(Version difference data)
● ● ● ● ●
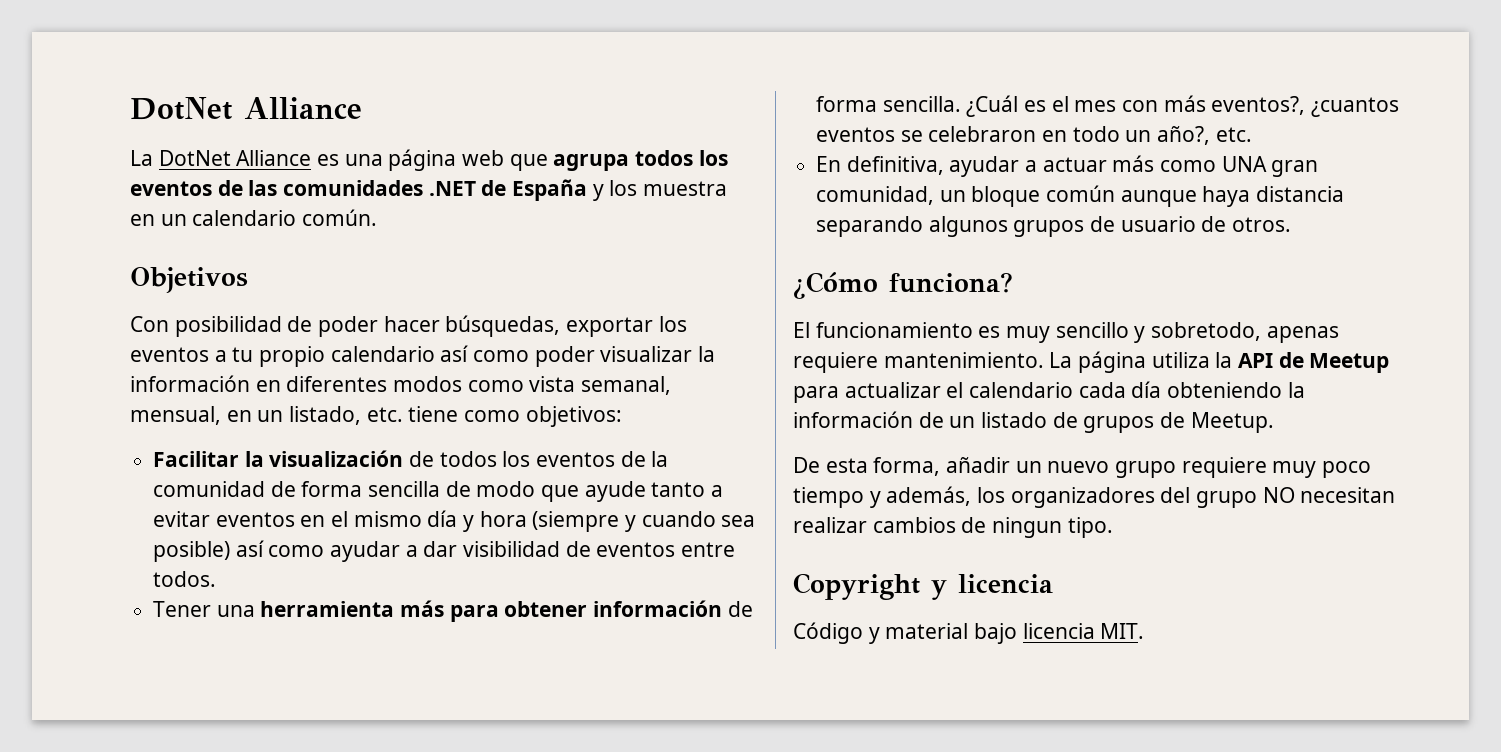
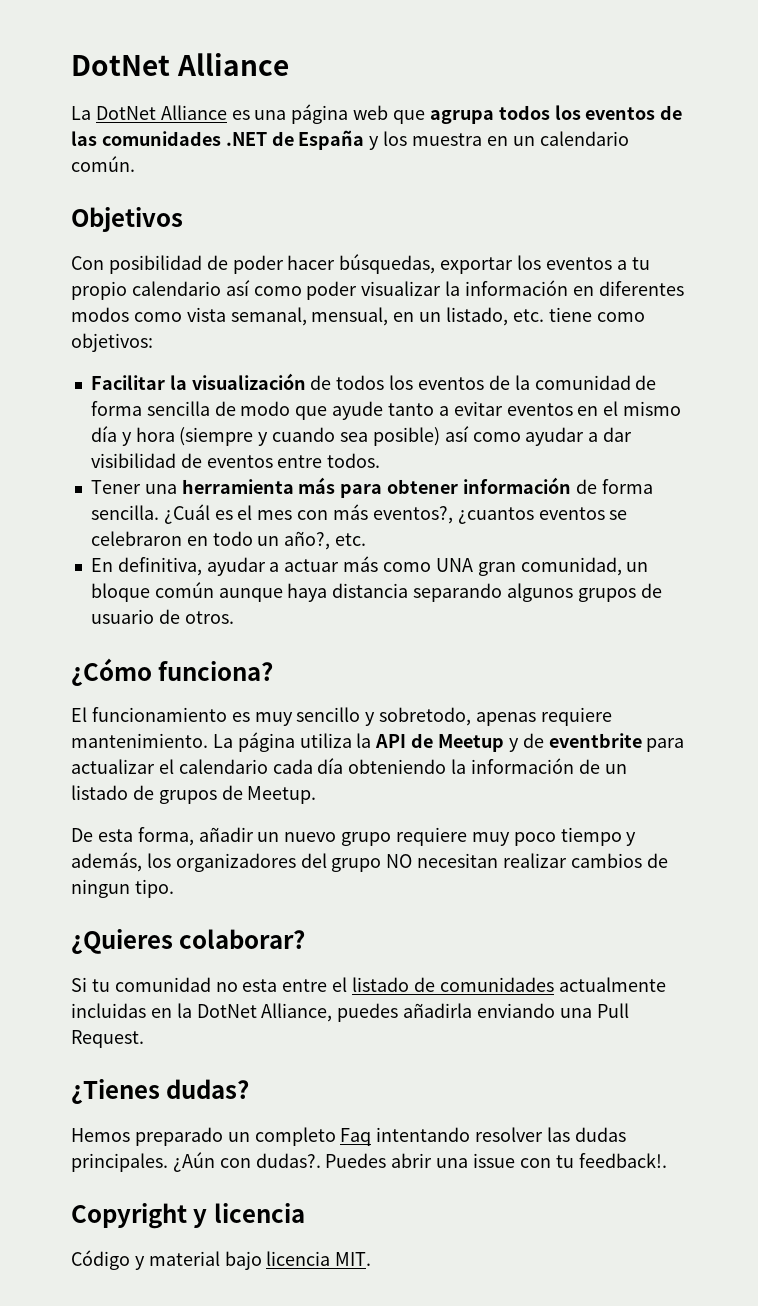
(1390, 363) none -> [508,733,642,752] y de eventbrite
(1113, 527) none -> [71,929,306,954] [71,977,666,992] [71,1003,629,1022] [71,1030,144,1048] [71,1079,250,1104] [71,1127,626,1146] [71,1152,667,1172] // ¿Quieres colaborar? // Si tu comunidad no esta entre el listado de comunidades actualmente incluidas en la DotNet Alliance, puedes añadirla enviando una Pull Request. // ¿Tienes dudas? // Hemos preparado un completo Faq intentando resolver las dudas principales. ¿Aún con dudas?. Puedes abrir una issue con tu feedback!.

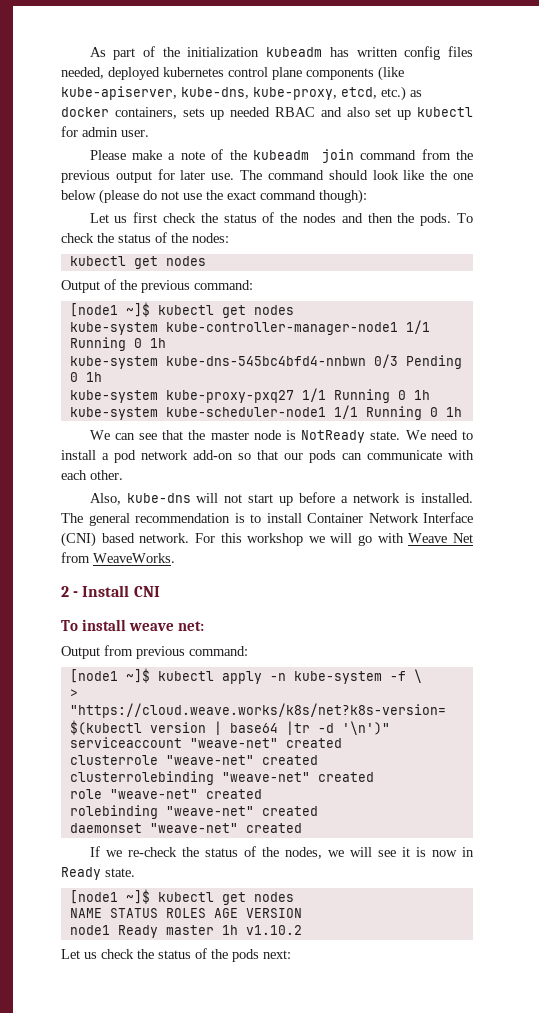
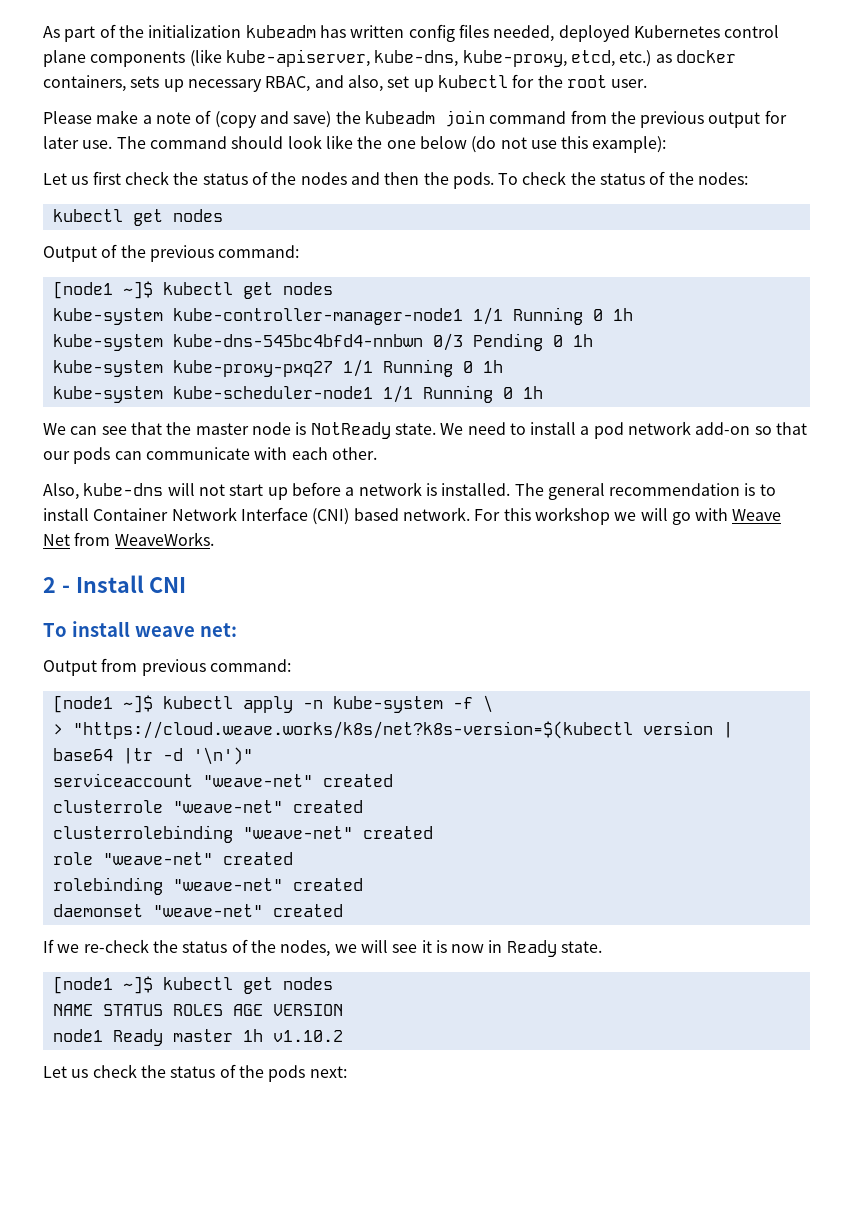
[163,67,224,77] kubernetes -> [633,25,720,38] Kubernetes
[230,107,370,117] needed RBAC and also -> [187,75,383,92] necessary RBAC, and also,
[82,127,118,137] admin -> [537,75,607,88] the root
(224, 154) none -> [214,111,332,128] (copy and save)
[99,189,367,204] (please do not use the exact command though): -> [471,136,667,153] (do not use this example):

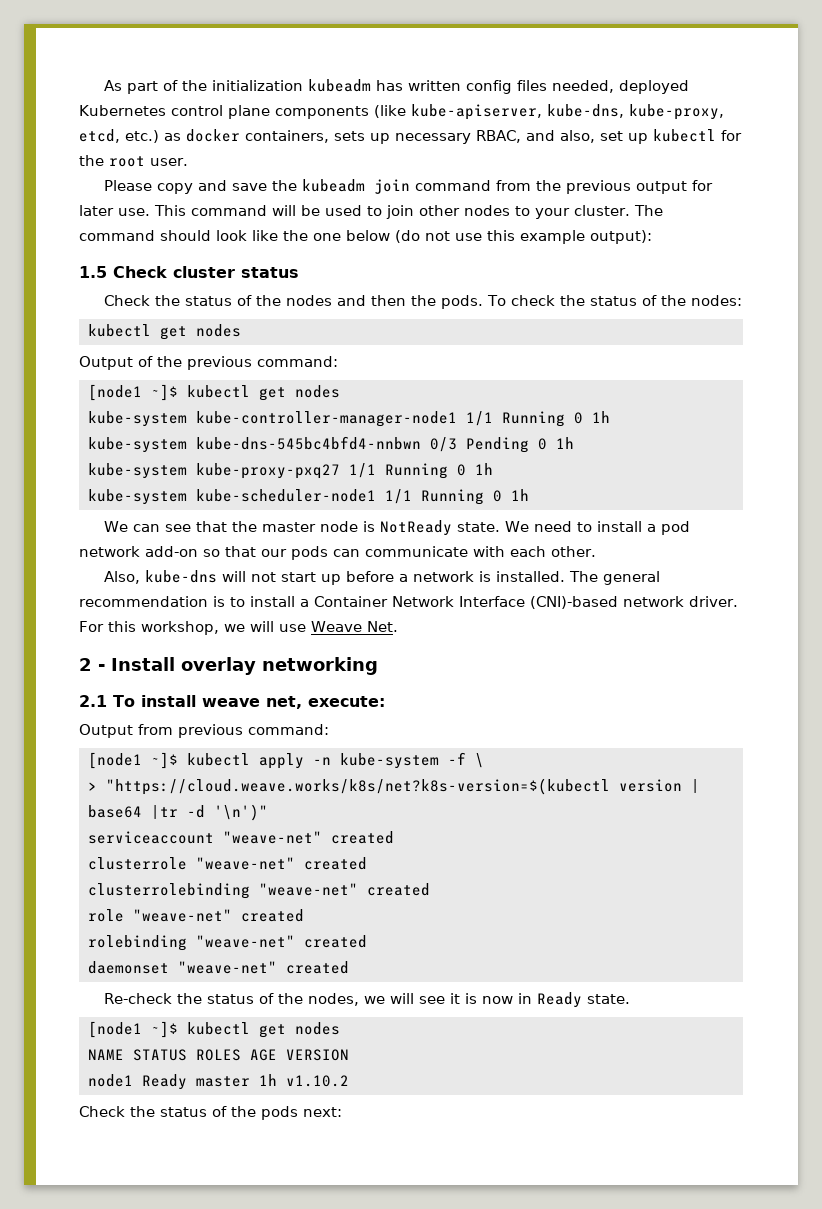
[96,110,332,128] make a note of (copy and save) -> [156,180,267,194] copy and save
(113, 144) none -> [154,205,630,219] This command will be used to join other nodes to your cluster.
[592,136,667,153] [43,171,169,185] example): // Let us first check -> [520,230,652,244] [79,266,299,278] [103,295,150,306] example output): // 1.5 Check cluster status // Check
(89, 514) none -> [300,599,309,607] a
[312,507,470,525] (CNI) based network. -> [530,596,738,609] (CNI)-based network driver.
[534,507,782,525] [43,532,214,546] workshop we will go with Weave Net from WeaveWorks. -> [141,621,398,635] workshop, we will use Weave Net.
[149,577,187,593] CNI // -> [181,657,378,675] [79,695,107,707] overlay networking // 2.1
[199,623,237,637] net: -> [265,696,385,709] net, execute:
[43,939,149,953] If we re-check -> [103,993,172,1004] Re-check
[43,1064,137,1078] Let us check -> [79,1106,125,1117] Check

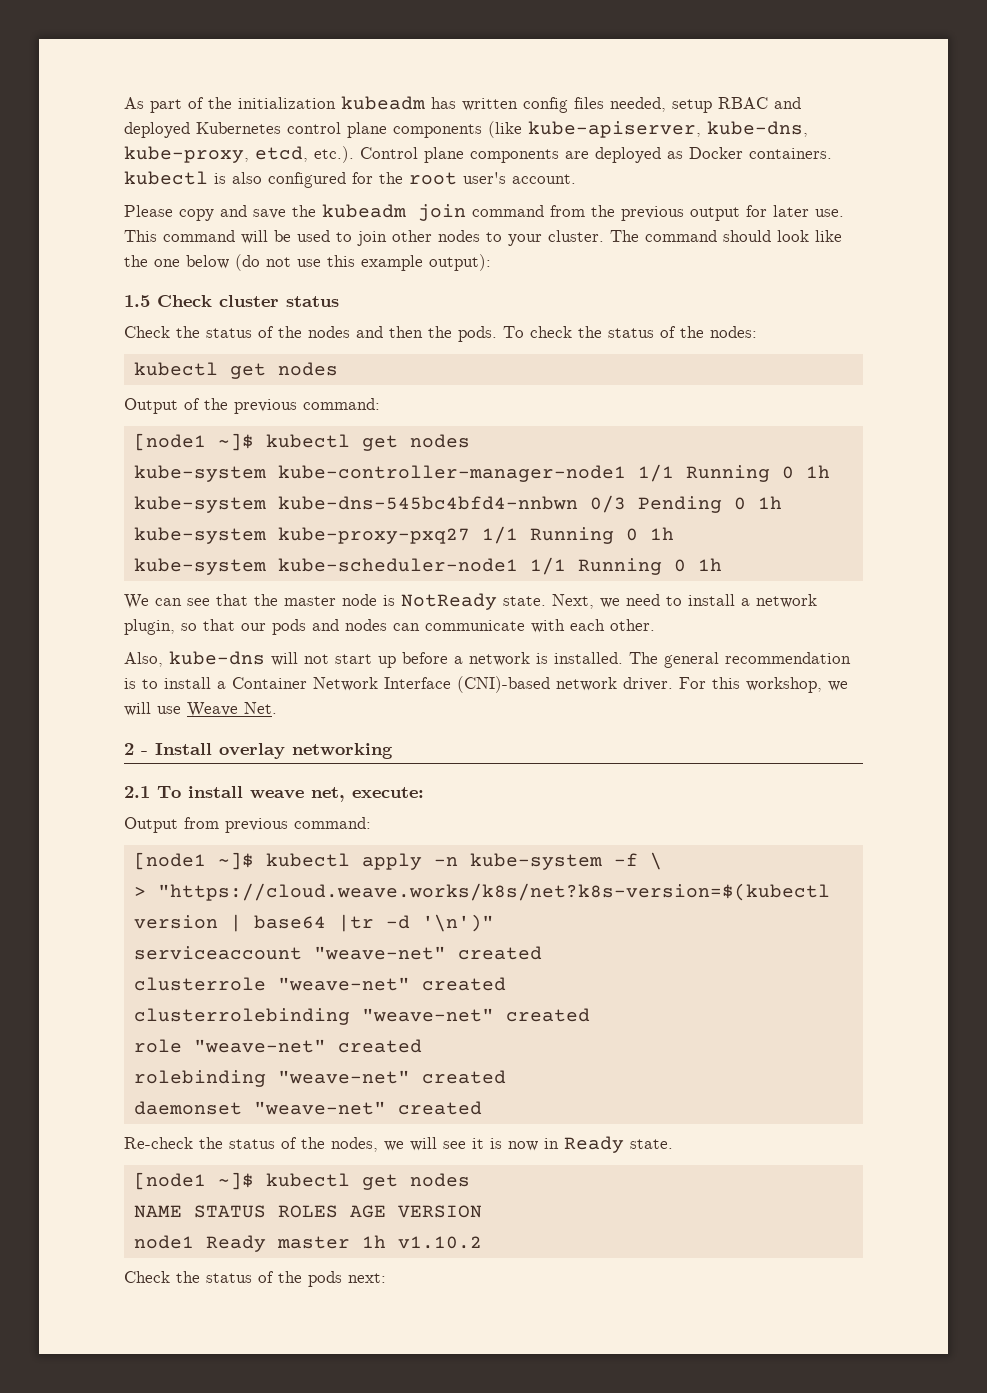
(614, 86) none -> [672,97,801,113] setup RBAC and
[125,129,716,144] etc.) as docker containers, sets up necessary RBAC, and also, set up kubectl -> [314,146,832,163] [124,171,346,188] etc.). Control plane components are deployed as Docker containers. kubectl is also configured
[150,158,188,166] user. -> [463,172,576,184] user's account.
[504,521,529,532] We -> [552,594,620,609] Next, we
[660,521,690,535] [79,546,198,557] pod network add-on -> [756,594,817,608] [124,619,175,635] network plugin,
(328, 553) none -> [312,619,387,631] and nodes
● ● ● ● ●
> **Work order**:
Each line above should be written out again exactly, without any image.

> **Written solution**:
(1390, 363) none -> [508,733,642,752] y de eventbrite
(1113, 527) none -> [71,929,306,954] [71,977,666,992] [71,1003,629,1022] [71,1030,144,1048] [71,1079,250,1104] [71,1127,626,1146] [71,1152,667,1172] // ¿Quieres colaborar? // Si tu comunidad no esta entre el listado de comunidades actualmente incluidas en la DotNet Alliance, puedes añadirla enviando una Pull Request. // ¿Tienes dudas? // Hemos preparado un completo Faq intentando resolver las dudas principales. ¿Aún con dudas?. Puedes abrir una issue con tu feedback!.

[163,67,224,77] kubernetes -> [633,25,720,38] Kubernetes
[230,107,370,117] needed RBAC and also -> [187,75,383,92] necessary RBAC, and also,
[82,127,118,137] admin -> [537,75,607,88] the root
(224, 154) none -> [214,111,332,128] (copy and save)
[99,189,367,204] (please do not use the exact command though): -> [471,136,667,153] (do not use this example):

[96,110,332,128] make a note of (copy and save) -> [156,180,267,194] copy and save
(113, 144) none -> [154,205,630,219] This command will be used to join other nodes to your cluster.
[592,136,667,153] [43,171,169,185] example): // Let us first check -> [520,230,652,244] [79,266,299,278] [103,295,150,306] example output): // 1.5 Check cluster status // Check
(89, 514) none -> [300,599,309,607] a
[312,507,470,525] (CNI) based network. -> [530,596,738,609] (CNI)-based network driver.
[534,507,782,525] [43,532,214,546] workshop we will go with Weave Net from WeaveWorks. -> [141,621,398,635] workshop, we will use Weave Net.
[149,577,187,593] CNI // -> [181,657,378,675] [79,695,107,707] overlay networking // 2.1
[199,623,237,637] net: -> [265,696,385,709] net, execute:
[43,939,149,953] If we re-check -> [103,993,172,1004] Re-check
[43,1064,137,1078] Let us check -> [79,1106,125,1117] Check

(614, 86) none -> [672,97,801,113] setup RBAC and
[125,129,716,144] etc.) as docker containers, sets up necessary RBAC, and also, set up kubectl -> [314,146,832,163] [124,171,346,188] etc.). Control plane components are deployed as Docker containers. kubectl is also configured
[150,158,188,166] user. -> [463,172,576,184] user's account.
[504,521,529,532] We -> [552,594,620,609] Next, we
[660,521,690,535] [79,546,198,557] pod network add-on -> [756,594,817,608] [124,619,175,635] network plugin,
(328, 553) none -> [312,619,387,631] and nodes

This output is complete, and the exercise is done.